• **Work instruction**:
Write the data out again exactly, with every picture removed.

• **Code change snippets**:
- Opening Delimiter -

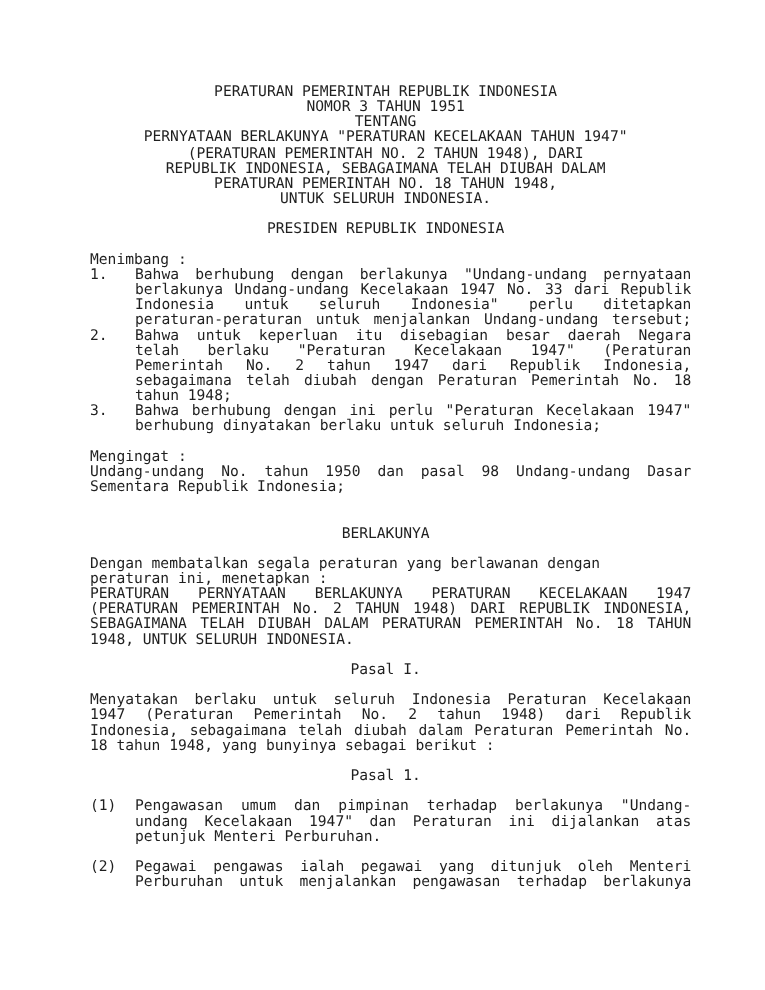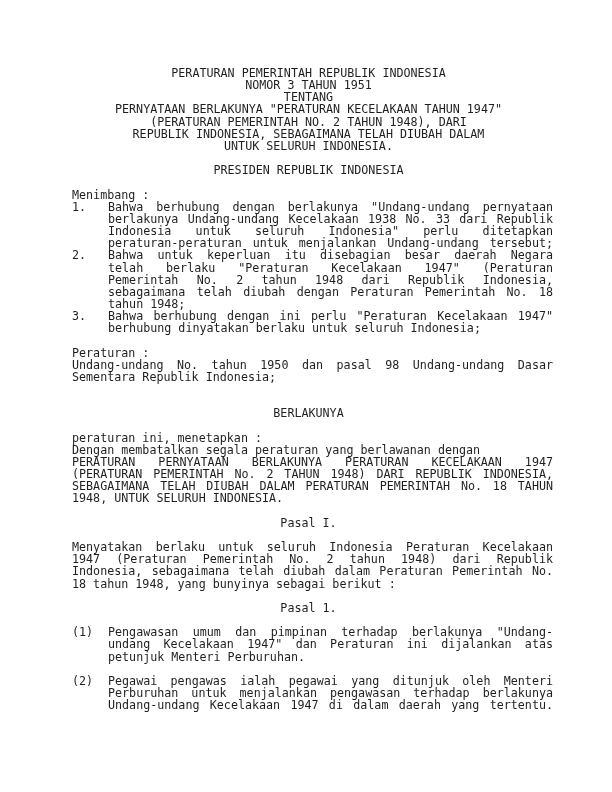--- a/index.html
+++ b/index.html
@@ -58,61 +58,62 @@
 <body>
 
 <div class="page" style="background: rgb(255, 255, 255); color: rgb(31, 31, 31);">
   <div class="textcol">
       <div class="line center">PERATURAN PEMERINTAH REPUBLIK INDONESIA</div>
       <div class="line center">NOMOR 3 TAHUN 1951</div>
       <div class="line center">TENTANG</div>
       <div class="line center">PERNYATAAN BERLAKUNYA "PERATURAN KECELAKAAN TAHUN 1947"</div>
       <div class="line center">(PERATURAN PEMERINTAH NO. 2 TAHUN 1948), DARI</div>
       <div class="line center">REPUBLIK INDONESIA, SEBAGAIMANA TELAH DIUBAH DALAM</div>
+      <div class="line center">PERATURAN PEMERINTAH NO. 18 TAHUN 1948,</div>
       <div class="line center">UNTUK SELURUH INDONESIA.</div>
       <div class="line">&nbsp;</div>
       <div class="line center">PRESIDEN REPUBLIK INDONESIA</div>
       <div class="line">&nbsp;</div>
       <div class="line">Menimbang :</div>
       <div class="item">
         <span class="marker">1.</span>
         <div class="lines">
           <div class="line j">Bahwa berhubung dengan berlakunya "Undang-undang pernyataan</div>
-          <div class="line j">berlakunya Undang-undang Kecelakaan 1938 No. 33 dari Republik</div>
+          <div class="line j">berlakunya Undang-undang Kecelakaan 1947 No. 33 dari Republik</div>
           <div class="line j">Indonesia untuk seluruh Indonesia" perlu ditetapkan</div>
           <div class="line j">peraturan-peraturan untuk menjalankan Undang-undang tersebut;</div>
         </div>
       </div>
       <div class="item">
         <span class="marker">2.</span>
         <div class="lines">
           <div class="line j">Bahwa untuk keperluan itu disebagian besar daerah Negara</div>
           <div class="line j">telah berlaku "Peraturan Kecelakaan 1947" (Peraturan</div>
-          <div class="line j">Pemerintah No. 2 tahun 1948 dari Republik Indonesia,</div>
+          <div class="line j">Pemerintah No. 2 tahun 1947 dari Republik Indonesia,</div>
           <div class="line j">sebagaimana telah diubah dengan Peraturan Pemerintah No. 18</div>
           <div class="line">tahun 1948;</div>
         </div>
       </div>
       <div class="item">
         <span class="marker">3.</span>
         <div class="lines">
           <div class="line j">Bahwa berhubung dengan ini perlu "Peraturan Kecelakaan 1947"</div>
           <div class="line">berhubung dinyatakan berlaku untuk seluruh Indonesia;</div>
         </div>
       </div>
       <div class="line">&nbsp;</div>
-      <div class="line">Peraturan :</div>
+      <div class="line">Mengingat :</div>
       <div class="line j">Undang-undang No. tahun 1950 dan pasal 98 Undang-undang Dasar</div>
       <div class="line">Sementara Republik Indonesia;</div>
       <div class="line">&nbsp;</div>
       <div class="line">&nbsp;</div>
       <div class="line center">BERLAKUNYA</div>
       <div class="line">&nbsp;</div>
+      <div class="line">Dengan membatalkan segala peraturan yang berlawanan dengan</div>
       <div class="line">peraturan ini, menetapkan :</div>
-      <div class="line">Dengan membatalkan segala peraturan yang berlawanan dengan</div>
       <div class="line j">PERATURAN PERNYATAAN BERLAKUNYA PERATURAN KECELAKAAN 1947</div>
       <div class="line j">(PERATURAN PEMERINTAH No. 2 TAHUN 1948) DARI REPUBLIK INDONESIA,</div>
       <div class="line j">SEBAGAIMANA TELAH DIUBAH DALAM PERATURAN PEMERINTAH No. 18 TAHUN</div>
       <div class="line">1948, UNTUK SELURUH INDONESIA.</div>
       <div class="line">&nbsp;</div>
       <div class="line center">Pasal I.</div>
       <div class="line">&nbsp;</div>
       <div class="line j">Menyatakan berlaku untuk seluruh Indonesia Peraturan Kecelakaan</div>
       <div class="line j">1947 (Peraturan Pemerintah No. 2 tahun 1948) dari Republik</div>
       <div class="line j">Indonesia, sebagaimana telah diubah dalam Peraturan Pemerintah No.</div>
@@ -127,17 +128,16 @@
           <div class="line j">undang Kecelakaan 1947" dan Peraturan ini dijalankan atas</div>
           <div class="line">petunjuk Menteri Perburuhan.</div>
         </div>
       </div>
       <div class="line">&nbsp;</div>
       <div class="item">
         <span class="marker">(2)</span>
         <div class="lines">
           <div class="line j">Pegawai pengawas ialah pegawai yang ditunjuk oleh Menteri</div>
           <div class="line j">Perburuhan untuk menjalankan pengawasan terhadap berlakunya</div>
-          <div class="line j">Undang-undang Kecelakaan 1947 di dalam daerah yang tertentu.</div>
         </div>
       </div>
     </div>
 </div>
 
 </body></html>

- Closing Delimiter -

• **Solution to this exercise**:
--- a/index.html
+++ b/index.html
@@ -58,61 +58,62 @@
 <body>
 
 <div class="page" style="background: rgb(255, 255, 255); color: rgb(31, 31, 31);">
   <div class="textcol">
       <div class="line center">PERATURAN PEMERINTAH REPUBLIK INDONESIA</div>
       <div class="line center">NOMOR 3 TAHUN 1951</div>
       <div class="line center">TENTANG</div>
       <div class="line center">PERNYATAAN BERLAKUNYA "PERATURAN KECELAKAAN TAHUN 1947"</div>
       <div class="line center">(PERATURAN PEMERINTAH NO. 2 TAHUN 1948), DARI</div>
       <div class="line center">REPUBLIK INDONESIA, SEBAGAIMANA TELAH DIUBAH DALAM</div>
+      <div class="line center">PERATURAN PEMERINTAH NO. 18 TAHUN 1948,</div>
       <div class="line center">UNTUK SELURUH INDONESIA.</div>
       <div class="line">&nbsp;</div>
       <div class="line center">PRESIDEN REPUBLIK INDONESIA</div>
       <div class="line">&nbsp;</div>
       <div class="line">Menimbang :</div>
       <div class="item">
         <span class="marker">1.</span>
         <div class="lines">
           <div class="line j">Bahwa berhubung dengan berlakunya "Undang-undang pernyataan</div>
-          <div class="line j">berlakunya Undang-undang Kecelakaan 1938 No. 33 dari Republik</div>
+          <div class="line j">berlakunya Undang-undang Kecelakaan 1947 No. 33 dari Republik</div>
           <div class="line j">Indonesia untuk seluruh Indonesia" perlu ditetapkan</div>
           <div class="line j">peraturan-peraturan untuk menjalankan Undang-undang tersebut;</div>
         </div>
       </div>
       <div class="item">
         <span class="marker">2.</span>
         <div class="lines">
           <div class="line j">Bahwa untuk keperluan itu disebagian besar daerah Negara</div>
           <div class="line j">telah berlaku "Peraturan Kecelakaan 1947" (Peraturan</div>
-          <div class="line j">Pemerintah No. 2 tahun 1948 dari Republik Indonesia,</div>
+          <div class="line j">Pemerintah No. 2 tahun 1947 dari Republik Indonesia,</div>
           <div class="line j">sebagaimana telah diubah dengan Peraturan Pemerintah No. 18</div>
           <div class="line">tahun 1948;</div>
         </div>
       </div>
       <div class="item">
         <span class="marker">3.</span>
         <div class="lines">
           <div class="line j">Bahwa berhubung dengan ini perlu "Peraturan Kecelakaan 1947"</div>
           <div class="line">berhubung dinyatakan berlaku untuk seluruh Indonesia;</div>
         </div>
       </div>
       <div class="line">&nbsp;</div>
-      <div class="line">Peraturan :</div>
+      <div class="line">Mengingat :</div>
       <div class="line j">Undang-undang No. tahun 1950 dan pasal 98 Undang-undang Dasar</div>
       <div class="line">Sementara Republik Indonesia;</div>
       <div class="line">&nbsp;</div>
       <div class="line">&nbsp;</div>
       <div class="line center">BERLAKUNYA</div>
       <div class="line">&nbsp;</div>
+      <div class="line">Dengan membatalkan segala peraturan yang berlawanan dengan</div>
       <div class="line">peraturan ini, menetapkan :</div>
-      <div class="line">Dengan membatalkan segala peraturan yang berlawanan dengan</div>
       <div class="line j">PERATURAN PERNYATAAN BERLAKUNYA PERATURAN KECELAKAAN 1947</div>
       <div class="line j">(PERATURAN PEMERINTAH No. 2 TAHUN 1948) DARI REPUBLIK INDONESIA,</div>
       <div class="line j">SEBAGAIMANA TELAH DIUBAH DALAM PERATURAN PEMERINTAH No. 18 TAHUN</div>
       <div class="line">1948, UNTUK SELURUH INDONESIA.</div>
       <div class="line">&nbsp;</div>
       <div class="line center">Pasal I.</div>
       <div class="line">&nbsp;</div>
       <div class="line j">Menyatakan berlaku untuk seluruh Indonesia Peraturan Kecelakaan</div>
       <div class="line j">1947 (Peraturan Pemerintah No. 2 tahun 1948) dari Republik</div>
       <div class="line j">Indonesia, sebagaimana telah diubah dalam Peraturan Pemerintah No.</div>
@@ -127,17 +128,16 @@
           <div class="line j">undang Kecelakaan 1947" dan Peraturan ini dijalankan atas</div>
           <div class="line">petunjuk Menteri Perburuhan.</div>
         </div>
       </div>
       <div class="line">&nbsp;</div>
       <div class="item">
         <span class="marker">(2)</span>
         <div class="lines">
           <div class="line j">Pegawai pengawas ialah pegawai yang ditunjuk oleh Menteri</div>
           <div class="line j">Perburuhan untuk menjalankan pengawasan terhadap berlakunya</div>
-          <div class="line j">Undang-undang Kecelakaan 1947 di dalam daerah yang tertentu.</div>
         </div>
       </div>
     </div>
 </div>
 
 </body></html>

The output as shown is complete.